Mais c’est aussi la mise en place du fichier ELOI pour mieux ficher les étrangers, leur famille voire leurs hébergeants ; c’est la vérification systématique des titres de séjour lors de l’embauche ou de l’inscription à l’ANPE ; c’est la multiplication des poursuites judiciaires à l’encontre de personnes qui apportent leur solidarité à des hommes, des femmes et des enfants en détresse, et qui constitue une criminalisation de l’action militante et citoyenne ; c’est la mise en place de quotas pour mieux répondre aux besoins patronaux dans certains secteurs économiques en mal de main d’œuvre tout en faisant le tri toutefois entre européens et non européens ; ce sont les objectifs chiffrés en matière d’expulsion du territoire qui occultent le fait que derrière ces chiffres il est question d’hommes, de femmes, d’enfants ; c’est la notation de M. HORTEFEUX en fonction du nombre d’expulsions effectivement réalisées ; c’est l’augmentation du nombre de places dans les centres de rétention qui sont de vraies machines à expulser du territoire ; c’est le projet de mise en place d’un seul ordre juridictionnel pour traiter le contentieux de l’entrée, du séjour et de l’éloignement des étrangers, afin d’éviter que les décisions prises par les juges des libertés et de la détention, qui annulent plus du tiers des procédures d’éloignement, viennent perturber les expulsions ; c’est également le projet qui consiste à faire en sorte que l’Etat soit systématiquement représenté lors des audiences devant le juge des libertés et de la détention, etc. etc.

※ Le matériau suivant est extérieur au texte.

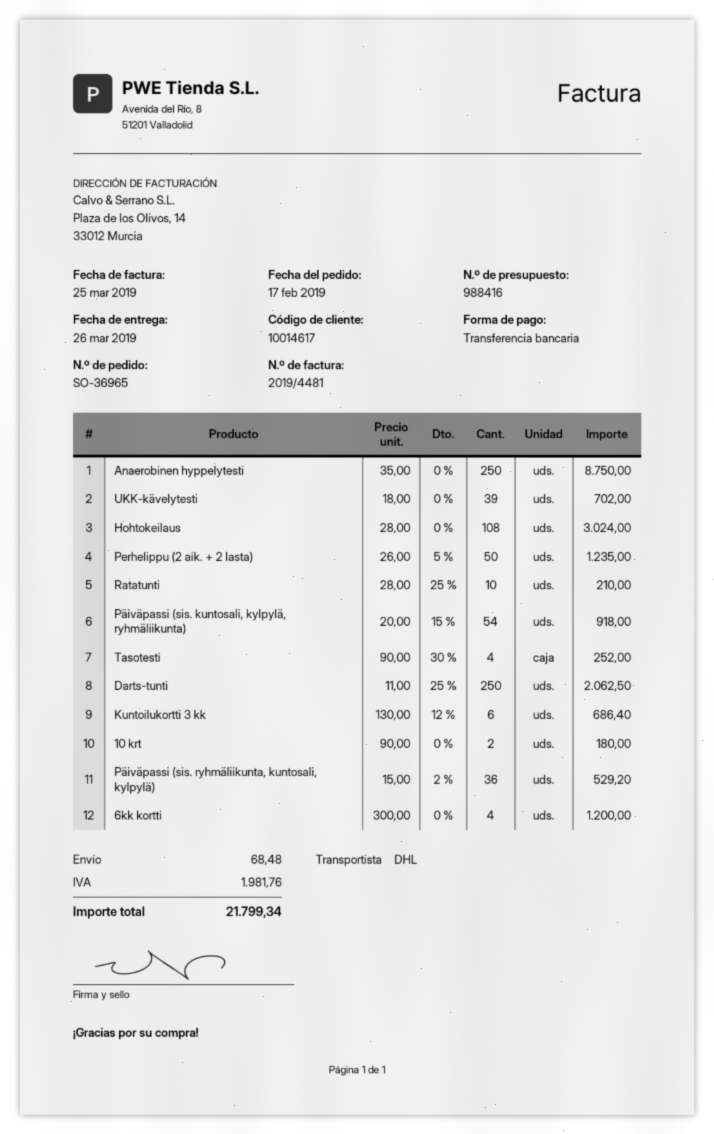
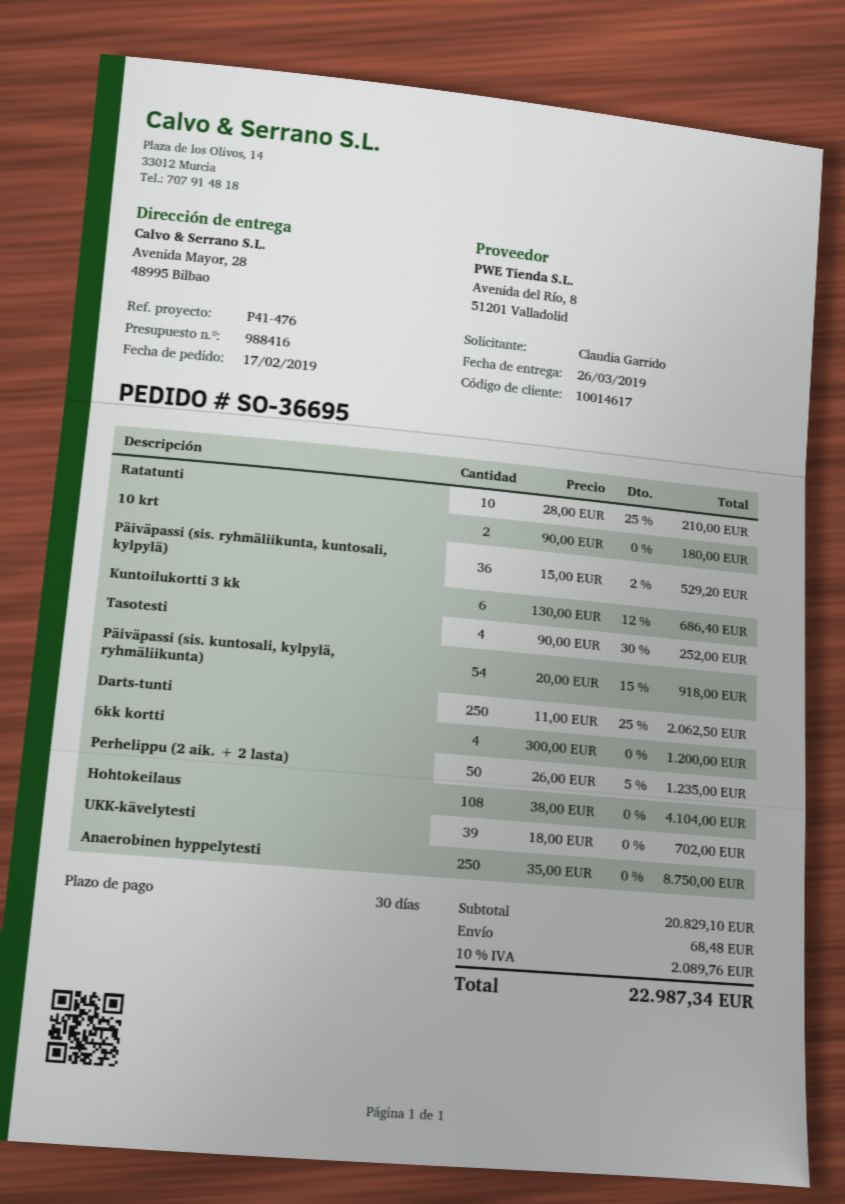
order number: SO-36965 -> SO-36695
Hohtokeilaus: 108 x 28.00 = 3024.00 -> 108 x 38.00 = 4104.00
tax: 1981.76 -> 2089.76
total: 21799.34 -> 22987.34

Cette politique d’immigration menée dans un contexte d’objectifs chiffrés mis en avant comme critère d’efficacité est une aberration. Elle est à l’origine de situations dramatiques : multiplication des contrôles au faciès, défenestrations en série, parfois mortelles, consécutives à des contrôles de police ; placement en rétention administrative ou en zone d’attente de personnes qui n’ont rien à y faire et qui auraient dû être régularisées ; multiplication des poursuites judiciaires pour délit de solidarité ou entrave à la circulation d’un aéronef ...

Il faut savoir que ces objectifs - inhumains - sont impossibles à atteindre et ne servent qu’à manipuler l’opinion publique pour lui laisser croire que le gouvernement agit. Y compris chez les policiers, le malaise grandit face au rôle que leur hiérarchie veut leur faire jouer en matière d’expulsion du territoire.

Cette politique d’immigration -dangereuse pour les droits de l’homme- est à mettre en perspective avec la Présidence française de l’Union européenne à compter du 1er juillet 2008 dont les objectifs sont très préoccupants.

En effet, M. SARKOZY ne cache pas son souhait de profiter de cette occasion pour « harmoniser » la régulation des flux migratoires. Ce qui passera entre autre par l’instauration d’un régime européen de l’asile dont l’objectif consistera sans nul doute à restreindre encore les délais de recours, les délais de jugement etc. ; d’un pacte européen sur l’immigration pour affirmer le refus des régularisations massives, l’approbation des accords de réadmission... ; ou encore d’un délai de rétention administrative pouvant aller jusqu’à 18 mois, ... Sans parler de l’accroissement du nombre de vols groupés européens, de la multiplication des « camps de réfugiés » aux portes d’une Europe de plus en plus forteresse, etc.

C’est dans un tel contexte que RESF 93 organise, le 19 janvier prochain, une journée nationale d’action devant les centres de rétention administrative du Mesnil-Amelot et de Vincennes.

Pour ma part et en ma qualité de parlementaire, je participerai à cette initiative qui s’inscrit dans le cadre de la Journée européenne de mobilisation contre l’enfermement des étrangers.

Ma présence ce jour-là au centre de rétention administrative du Mesnil Amelot (entre 10 heures et 13 heures) sera l’occasion de témoigner aux personnes ainsi retenues -qui se sont mobilisées pour attirer l’attention sur leur situation- mon entier soutien et dénoncer les effets pervers du durcissement de la législation française qui mène des gens, autrefois régularisables, dans ces centres de rétention.